Morin (Pascal)
Un article de la La Mémoire du Québec (2022).
- Le 10 février 2012, vers 18 h 30, Alertée par téléphone, la Sûreté du Québec-SQ se rend à une résidence unifamiliale située au 150, chemin Dostie, à Saint-Romain et y découvre les cadavres de Ginette Roy-Morin, 70 ans, et les deux petites-filles de madame Roy-Morin, Juliette Filion, 8 ans et Laurence Filion,11 ans.
Pascal Morin, 35 ans, est arrêté sur place par la Sûreté du Québec-SQ ; le père et la mère des fillettes n'étaient pas sur les lieux ; Pascal Morin, 35 ans, l'oncle des victimes et fils de leur grand-mère, est accusé du meurtre prémédité de ces trois personnes ; le 13 février, la Cour ordonne que Morin subisse une évaluation psychiatrique pour établir son aptitude à subir un procès et sur sa responsabilité criminelle au moment des meurtres ; c'est Pascal Morin qui a appelé le 911 le 10 février 2012.
En avril 2014, Morin
Le 17 septembre 2012, diagnostiqué schizophrène, Pascal Morin ne prenait pas sa médication et consommait des emphétamines et de la marijuana au moment de commettre ses crimes.
Morin est déclaré non criminellement responsable des meurtres des trois victimes ; et Morin est confié à un institut qui soigne les troubles psychiatriques.

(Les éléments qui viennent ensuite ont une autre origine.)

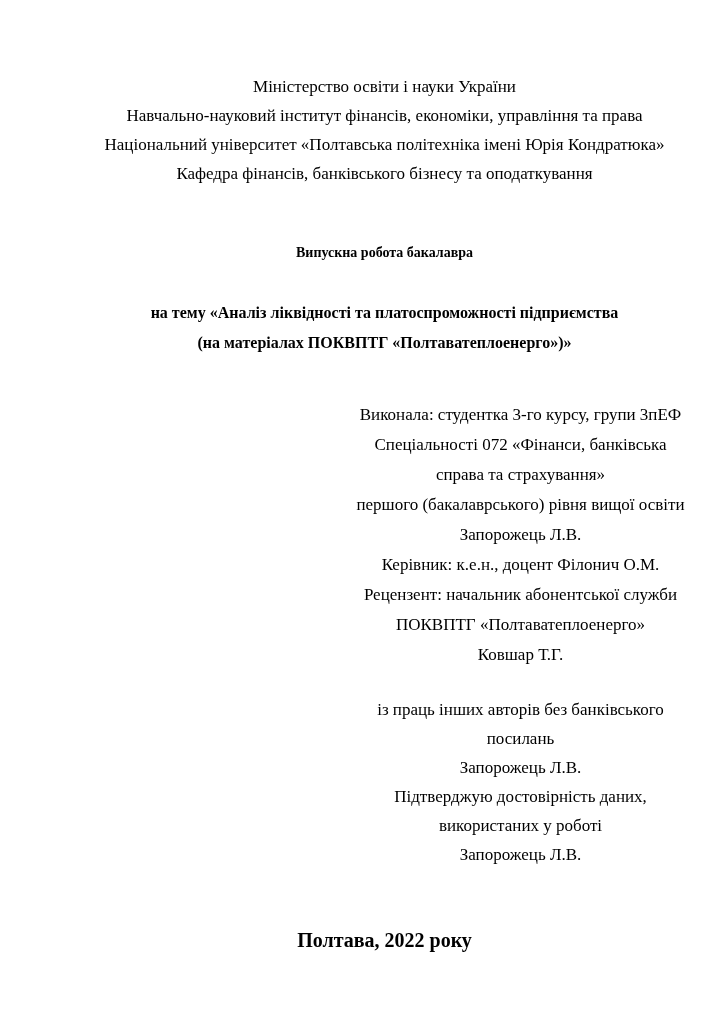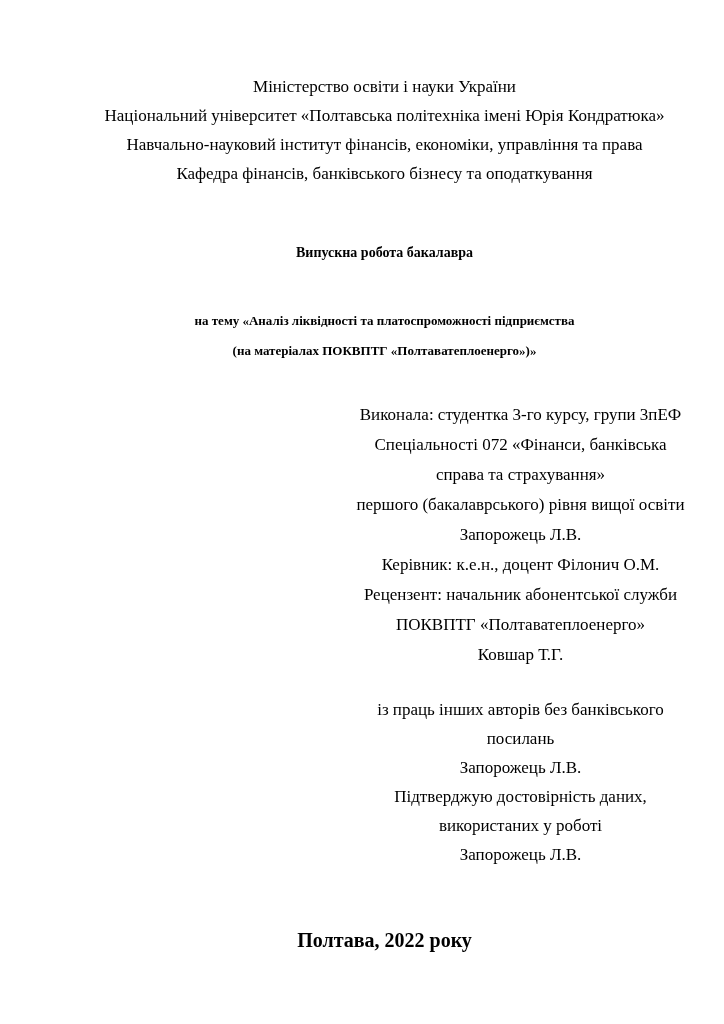--- a/index.html
+++ b/index.html
@@ -75,8 +75,8 @@
 
   <div class="centered-block header-block">
     <div class="line">Міністерство освіти і науки України</div>
+    <div class="line">Навчально-науковий інститут фінансів, економіки, управління та права</div>
     <div class="line">Національний університет «Полтавська політехніка імені Юрія Кондратюка»</div>
-    <div class="line">Навчально-науковий інститут фінансів, економіки, управління та права</div>
     <div class="line">Кафедра фінансів, банківського бізнесу та оподаткування</div>
   </div>
 

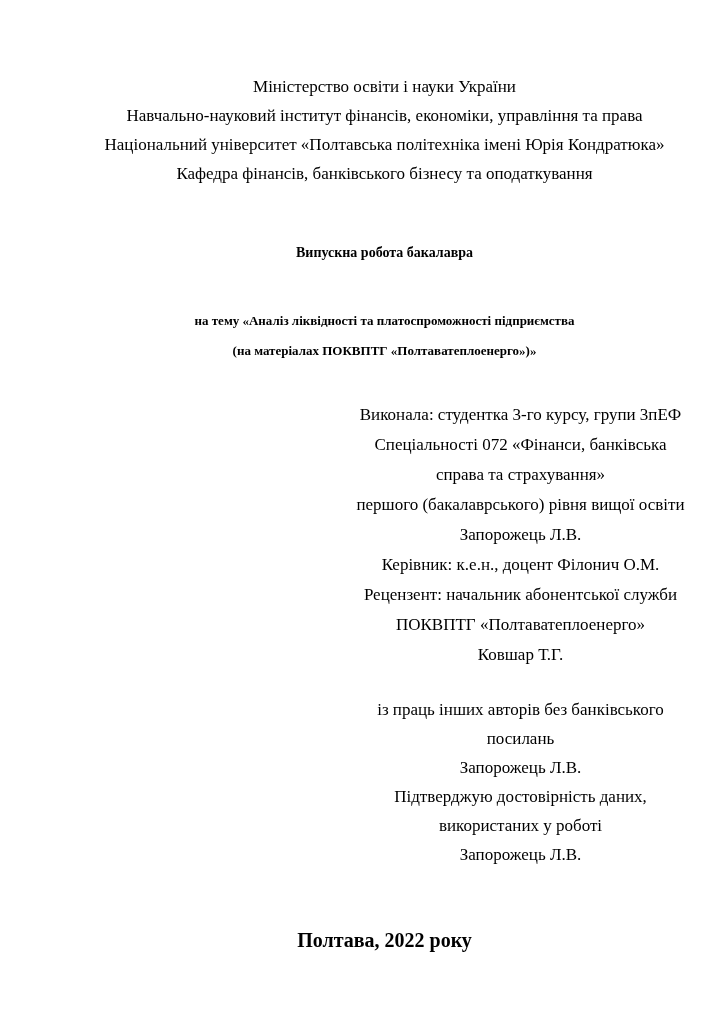--- a/index.html
+++ b/index.html
@@ -38,10 +38,9 @@
   }
   .topic-block {
     top: 298px;
-    font-size: 13px;
+    font-size: 16px;
     line-height: 30px;
     font-weight: 700;
-    margin-top: 8px;
   }
   .left-col-block {
     position: absolute;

Dans une lettre qu'il a lui-même rédigée, Pascal Morin demande au Tribunal administratif du Québec de pouvoir bénéficier de sorties prolongées non supervisées pour pouvoir s'éloigner temporairement, parfois pour quelques jours, de son lieu de détention, soit l'aile psychiatrique du CHUS.
L'homme de 38 ans entretien une relation avec une ex-patiente qui lui rend régulièrement visite lors de ses sorties de 15 minutes à l'extérieur.
S'il reconnaît que l'absence de prise de médication et sa consommation de stupéfiants sont à l'origine du drame, il a encore énormément de difficulté à admettre sa part de responsabilité.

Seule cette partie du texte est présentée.